- **Record extracts**

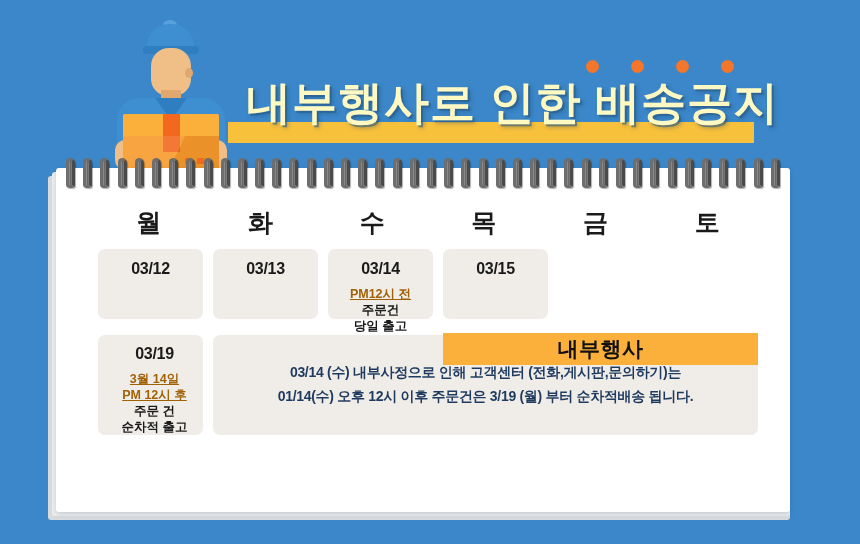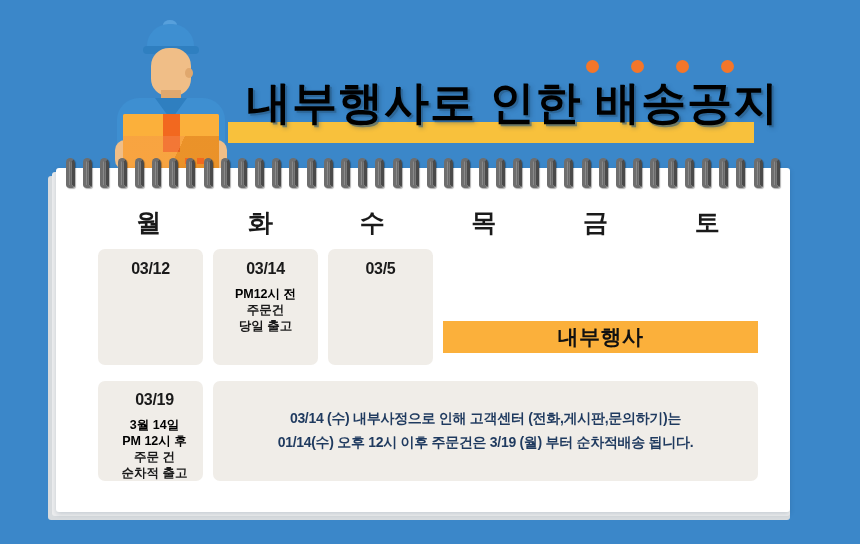"내부행사로 인한 배송공지" .title { color: #000000 -> #fef9c3 }
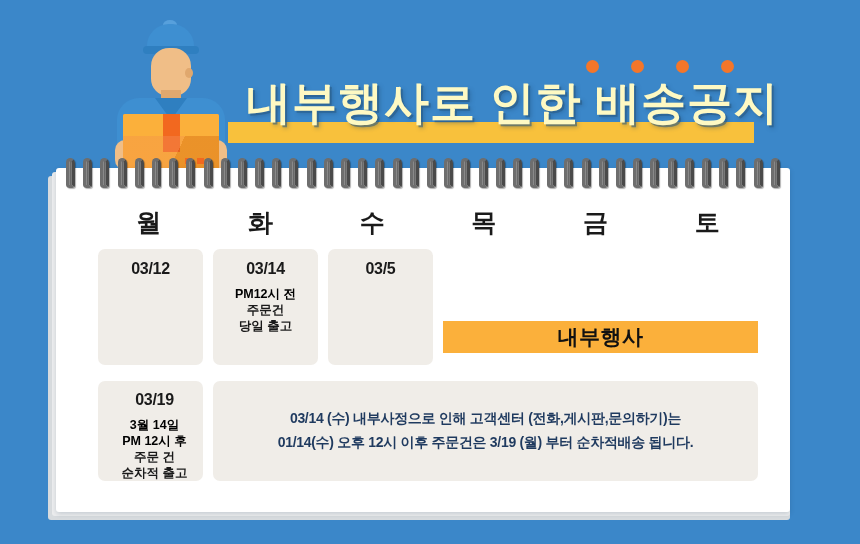"03/12" .cell { height: 116px -> 70px }
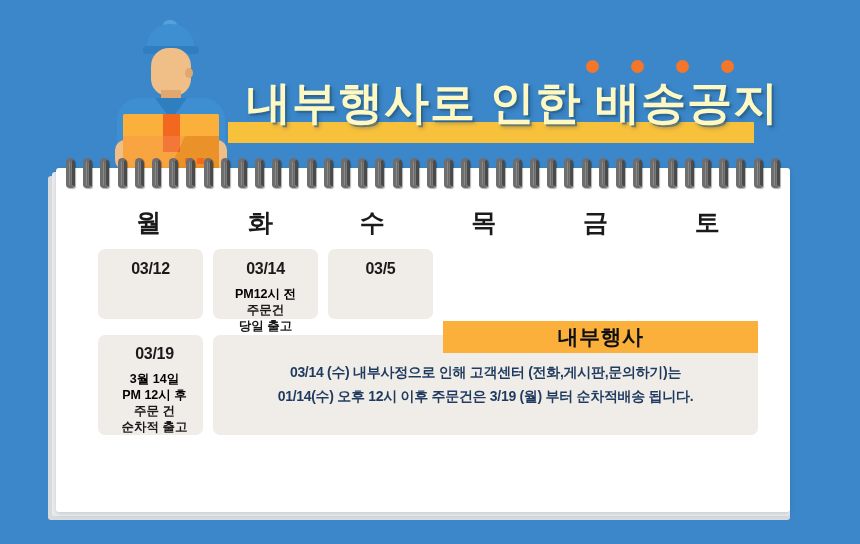"03/13" div.cell { html: none -> <div> <div>03/13</div> </div> }
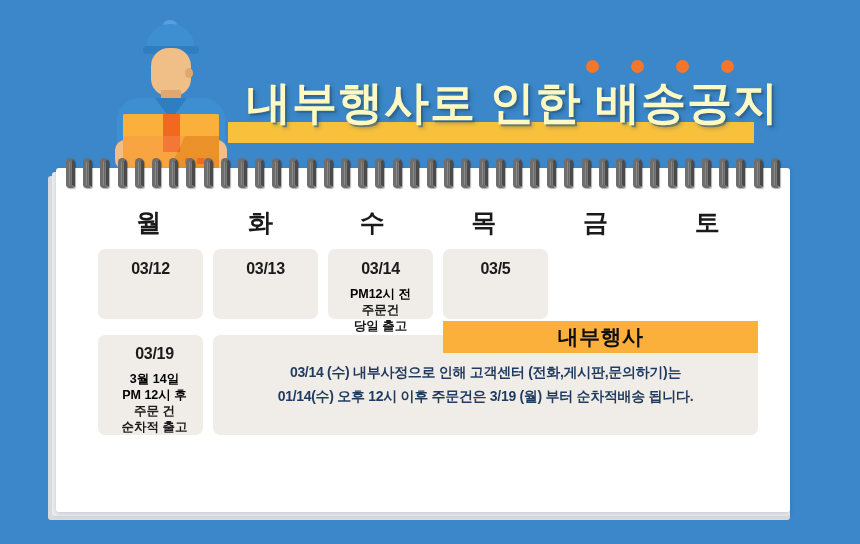"03/5" div.cell-date { text: 03/5 -> 03/15 }
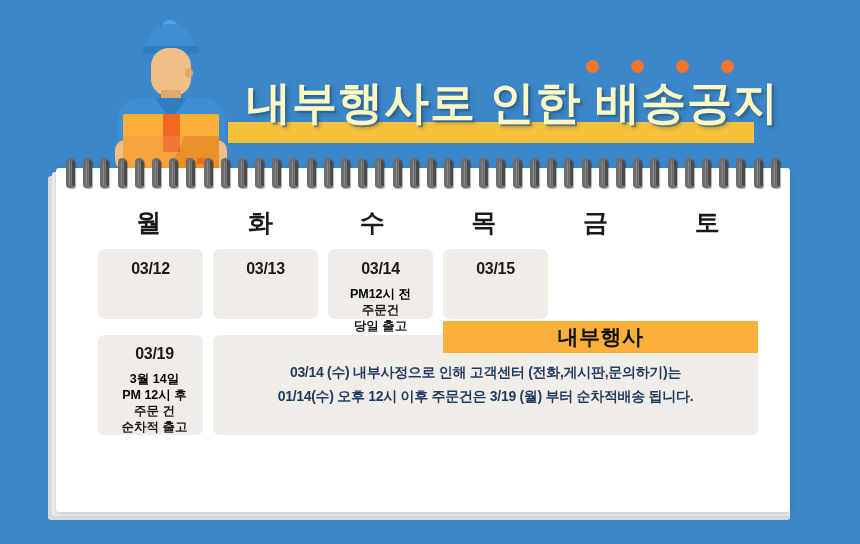"PM12시 전" .cell-note .red { color: #000000 -> #a16207; text-decoration: none -> underline }
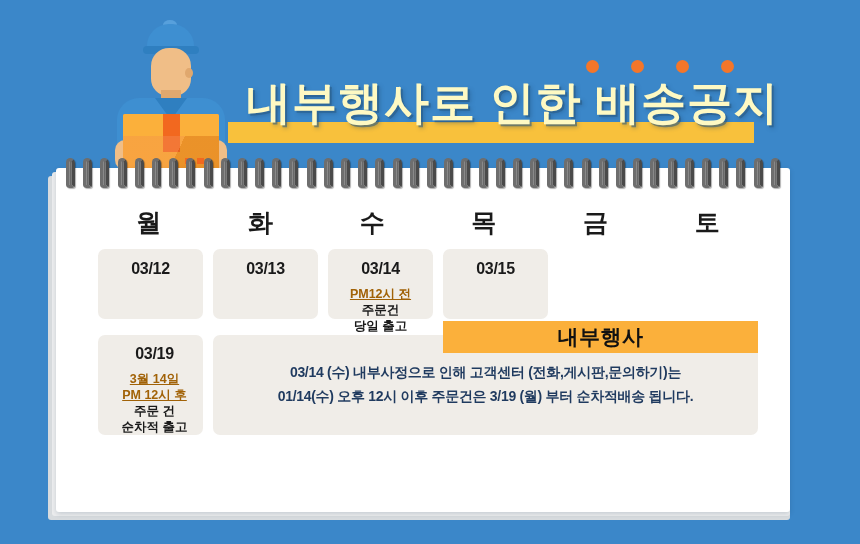"내부행사" .event-banner { top: 72px -> 84px }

- **Aim of the exercise**
Output each of the lines above exactly, apart from the images.

- **Response to the exercise**
"내부행사로 인한 배송공지" .title { color: #000000 -> #fef9c3 }
"03/12" .cell { height: 116px -> 70px }
"03/13" div.cell { html: none -> <div> <div>03/13</div> </div> }
"03/5" div.cell-date { text: 03/5 -> 03/15 }
"PM12시 전" .cell-note .red { color: #000000 -> #a16207; text-decoration: none -> underline }
"내부행사" .event-banner { top: 72px -> 84px }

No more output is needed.